Patrick Henry’s Crazy Wife in the Basement

 
Patrick Henry

My boy is doing a school report on Patrick Henry. Something I didn’t know about Patrick Henry is that his wife went insane in 1771 and was subsequently kept in a straitjacket in the basement of the family home.

This throws a whole new light on the “Give me liberty or give me death” speech. There’s even a novel that suggests the phrase was first spoken by Henry’s wife!

My first thought was: As the husband of an insane person myself, I can tell you that it stirs up a whirlwind of things in your mind, including the sense that there are in fact fates worse than death.

And my second thought was: I wish these darn California houses had a basement . . .

  26 comments for “Patrick Henry’s Crazy Wife in the Basement

  1. 14 Dec 2011 at 12:06 pm

    you are all losers she was put in the basement because the mental hospital was terrible , they beat the patients and kept them in horrible cells. Haven’t any of you read Or give me death??????

  2. tequila
    24 Mar 2012 at 9:37 pm

    ironically this slightly reminds me of Jane Eyre ya know how the wife was crazy and locked in the attic it does slightly remind me of it.

  3. Sue Urban
    9 Apr 2013 at 1:54 pm

    I have been to Patrick and Sarah Henry’s home and for anyone who wants to understand his and her plight it is a recommended tour. He did the VERY best he could for the time and for the understanding they had back then. There were NO treatments. Williamsburg had the first American psychiatric hospital but Patrick chose not to send her there because it was a cruel place. I toured there first, and that is probably one of the reasons I appreciated so much what he did for his wife at “Scotchtown”.
    Patrick made a safe place for her in what we might now call a walk-out-basement; cooler in summer, warmer in winter, with fresh air. I was there in the summer heat and remember thinking how much better it must have been under the house! There were small, paneless windows all around with bars just as you might have now in half basements. He had a slave woman stay with her all the time; aside from the obvious, I remember thinking that might or might not have been such a pleasant task for the woman. Sarah was a danger to herself and to her family….and probably to the people who cared for her. In some of the references on line, a straight-jacket is mentioned. This was the most humane form of restraint, allowing patients greater freedom of movement without allowing them to harm others or themselves. And straight-jackets could sometimes be a comfort just like the swaddling of a baby can be.
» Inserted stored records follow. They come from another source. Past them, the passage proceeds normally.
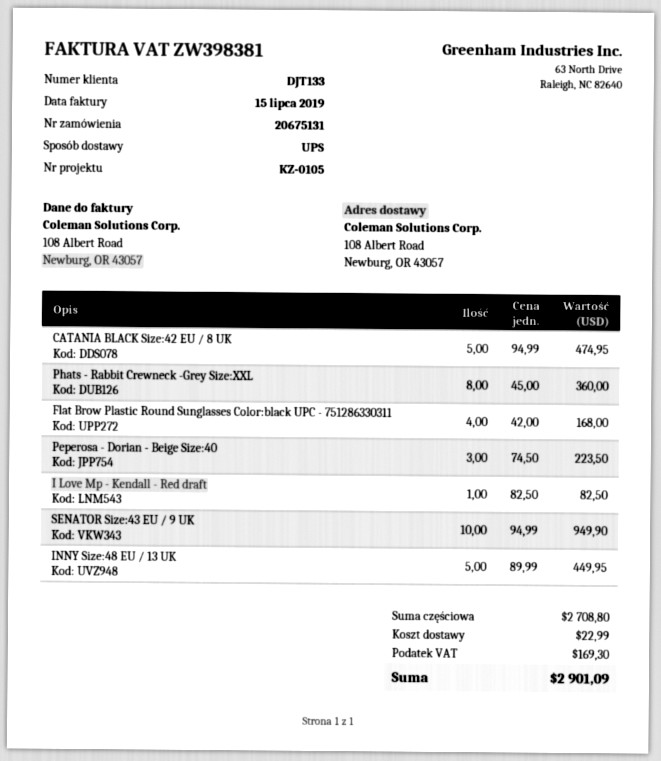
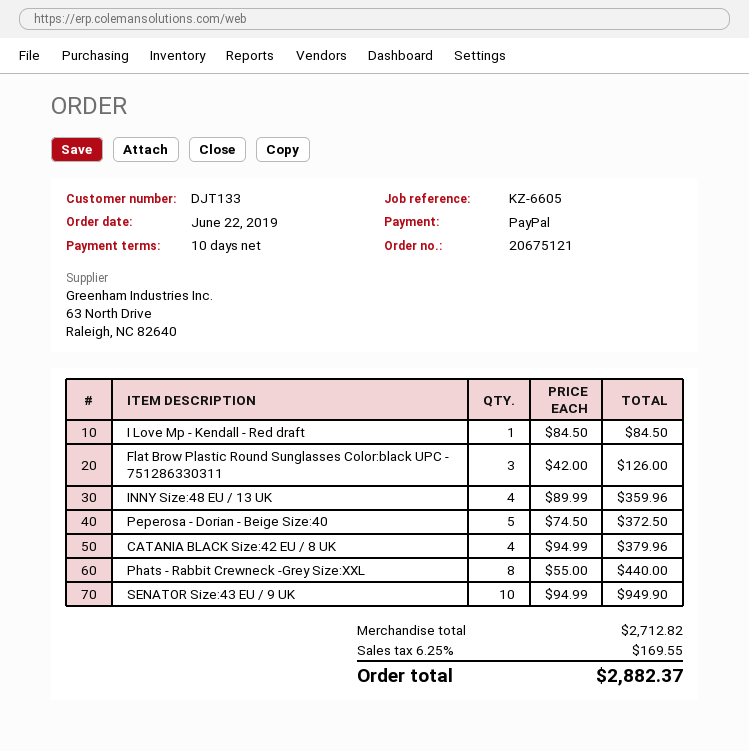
order number: 20675131 -> 20675121
reference: KZ-0105 -> KZ-6605
CATANIA BLACK Size:42 EU / 8 UK: 5 x 94.99 = 474.95 -> 4 x 94.99 = 379.96
Phats - Rabbit Crewneck -Grey Size:XXL: 8 x 45.00 = 360.00 -> 8 x 55.00 = 440.00
Flat Brow Plastic Round Sunglasses Color:black UPC - 751286330311: 4 x 42.00 = 168.00 -> 3 x 42.00 = 126.00
Peperosa - Dorian - Beige Size:40: 3 x 74.50 = 223.50 -> 5 x 74.50 = 372.50
I Love Mp - Kendall - Red draft: 1 x 82.50 = 82.50 -> 1 x 84.50 = 84.50
INNY Size:48 EU / 13 UK: 5 x 89.99 = 449.95 -> 4 x 89.99 = 359.96
subtotal: 2708.80 -> 2712.82
shipping: 22.99 -> none
tax: 169.30 -> 169.55
total: 2901.09 -> 2882.37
    I came away from “Scotchtown” with a soft spot in my heart for Patrick Henry. He seemed to me to be an honorable and merciful man who did the very best he could for his wife.

  4. Jim Shelton
    6 Jun 2013 at 1:51 pm

    My family is related to Sarah Shelton.

    • Jefferey T Chadwick
      15 May 2016 at 10:42 pm

      I also am related to Sara Shelton. My mothers mother is a Shelton . My great grand father was John orall Shelton.